One range is to be output from the listing below, exactly as written: the line with "[492,425,569,439] gespeichert ->" to the line with "[422,689,564,701] (mittels JWT-Wrapper)", both kept.

# Provided records
..............................

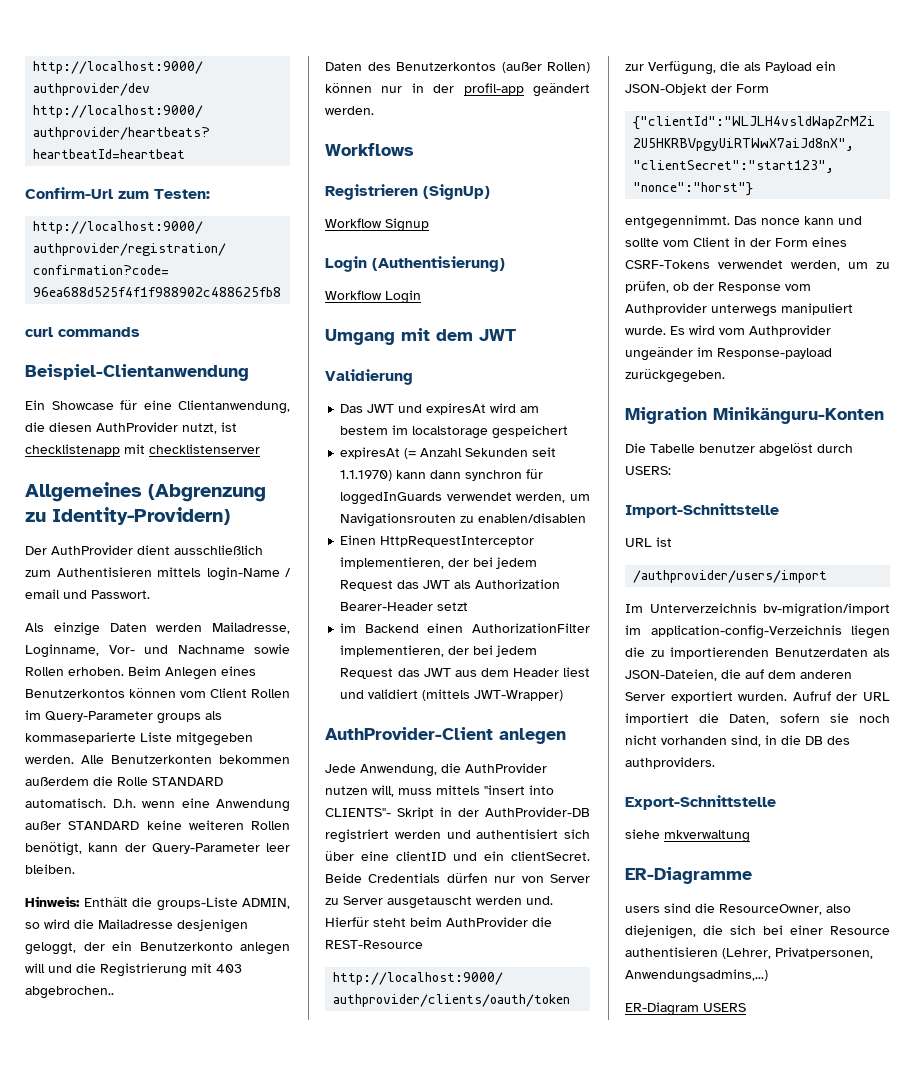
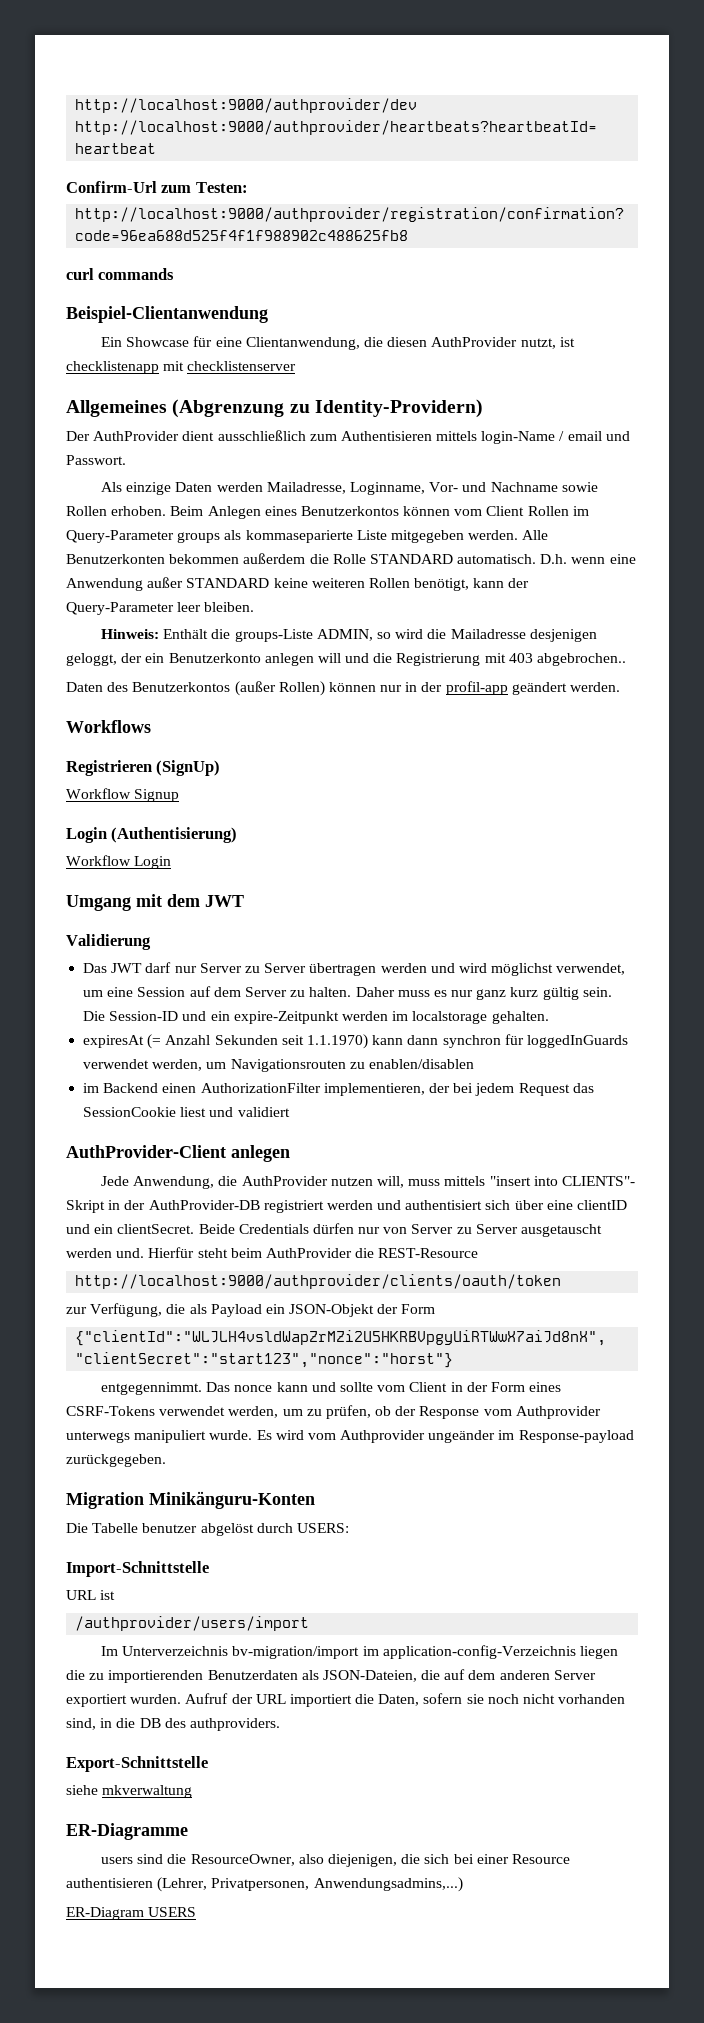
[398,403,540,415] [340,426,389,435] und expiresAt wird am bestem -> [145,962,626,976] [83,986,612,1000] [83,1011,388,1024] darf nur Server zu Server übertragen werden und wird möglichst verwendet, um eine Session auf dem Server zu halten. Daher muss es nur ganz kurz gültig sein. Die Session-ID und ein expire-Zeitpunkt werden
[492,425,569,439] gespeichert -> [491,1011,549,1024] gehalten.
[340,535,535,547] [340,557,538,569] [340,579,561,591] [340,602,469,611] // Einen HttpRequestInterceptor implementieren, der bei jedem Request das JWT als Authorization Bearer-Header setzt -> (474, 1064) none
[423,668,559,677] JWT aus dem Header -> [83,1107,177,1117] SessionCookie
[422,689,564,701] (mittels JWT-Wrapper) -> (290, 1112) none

..............................

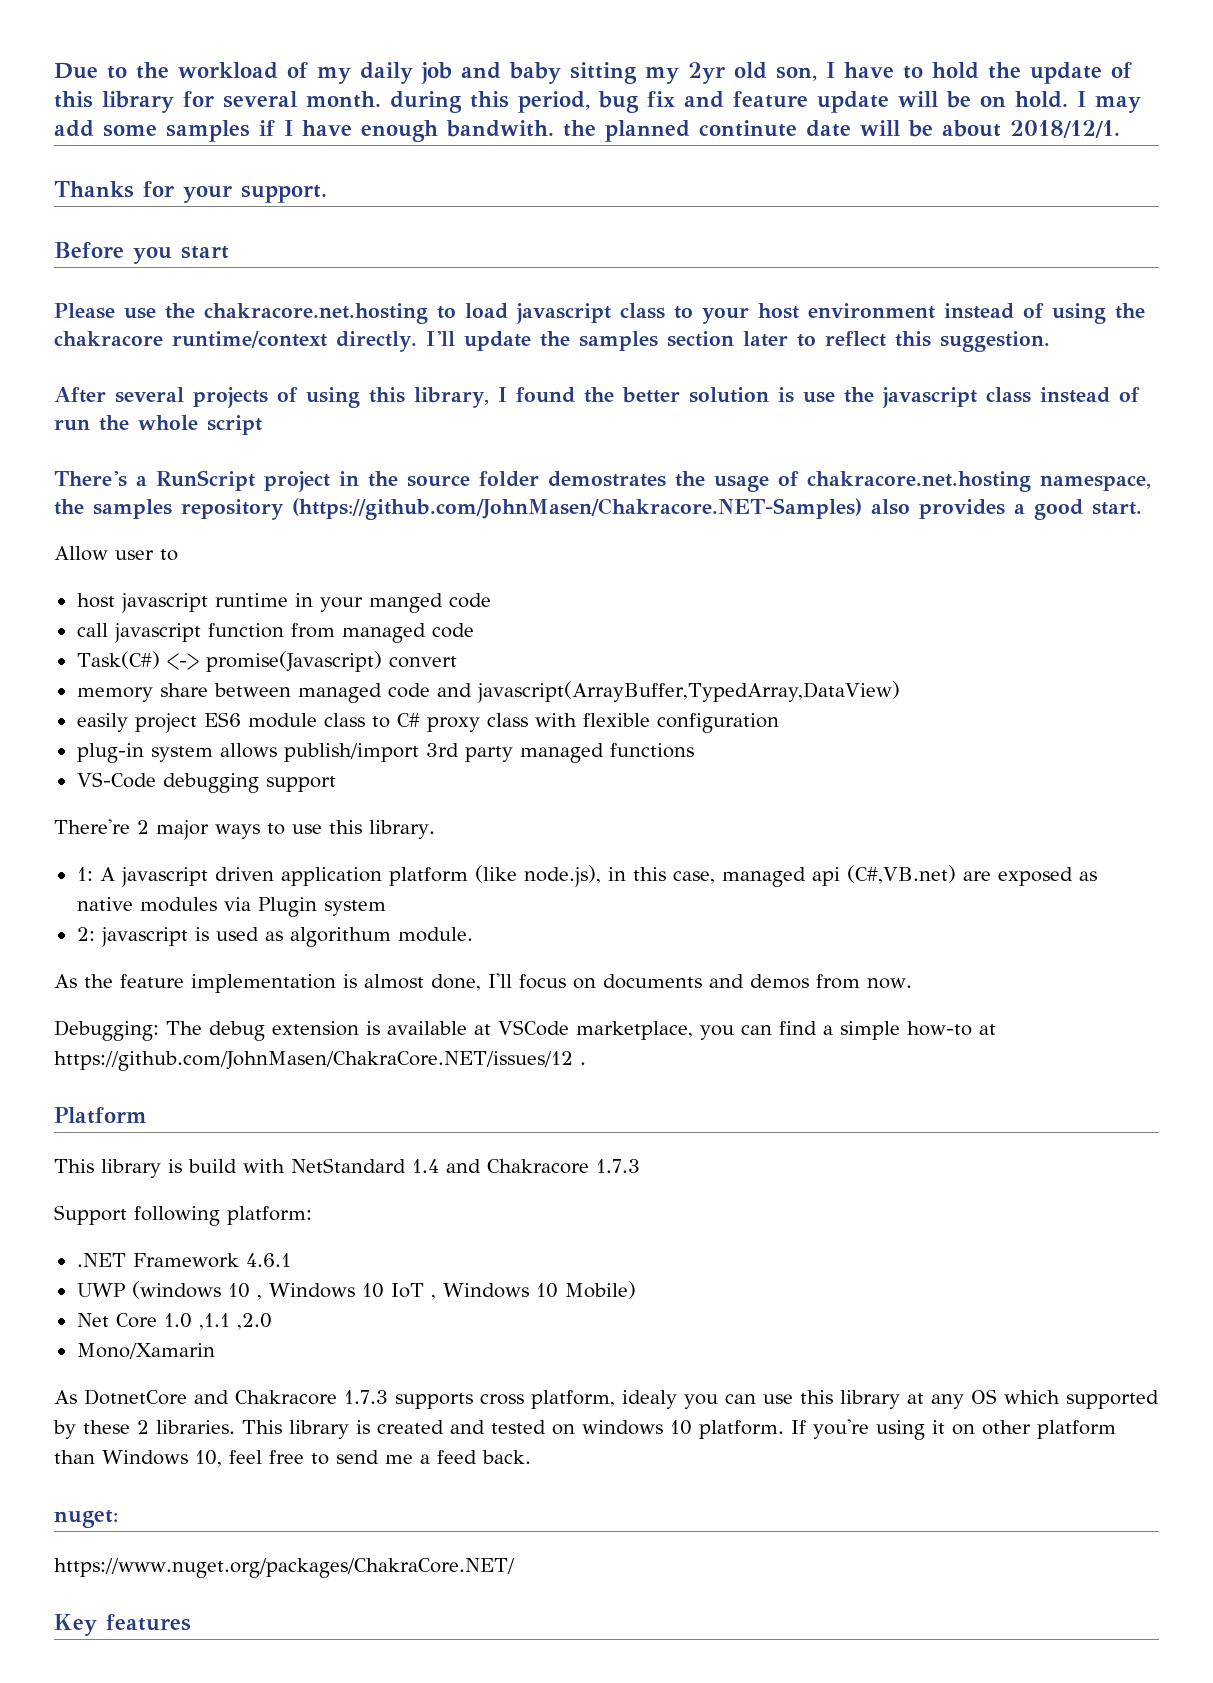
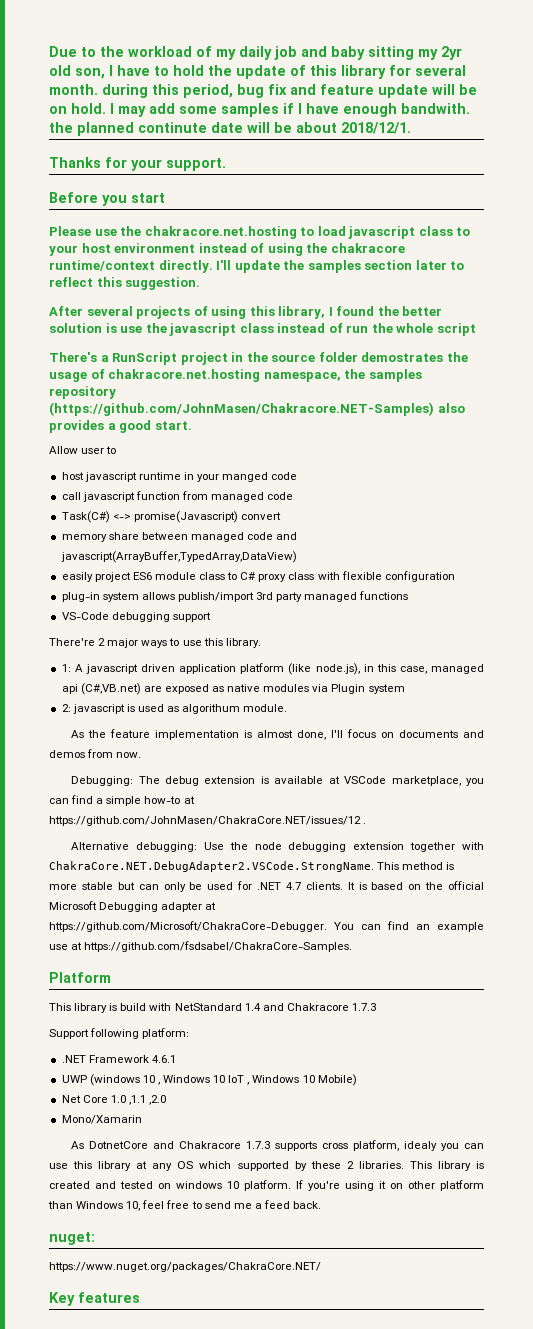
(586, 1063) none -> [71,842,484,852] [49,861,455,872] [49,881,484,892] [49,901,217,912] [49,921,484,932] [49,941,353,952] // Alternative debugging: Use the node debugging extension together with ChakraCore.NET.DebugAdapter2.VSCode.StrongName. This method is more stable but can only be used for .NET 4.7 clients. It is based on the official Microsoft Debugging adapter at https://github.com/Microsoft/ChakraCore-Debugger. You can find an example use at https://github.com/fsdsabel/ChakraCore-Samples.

..............................

# Answer to this problem
[492,425,569,439] gespeichert -> [491,1011,549,1024] gehalten.
[340,535,535,547] [340,557,538,569] [340,579,561,591] [340,602,469,611] // Einen HttpRequestInterceptor implementieren, der bei jedem Request das JWT als Authorization Bearer-Header setzt -> (474, 1064) none
[423,668,559,677] JWT aus dem Header -> [83,1107,177,1117] SessionCookie
[422,689,564,701] (mittels JWT-Wrapper) -> (290, 1112) none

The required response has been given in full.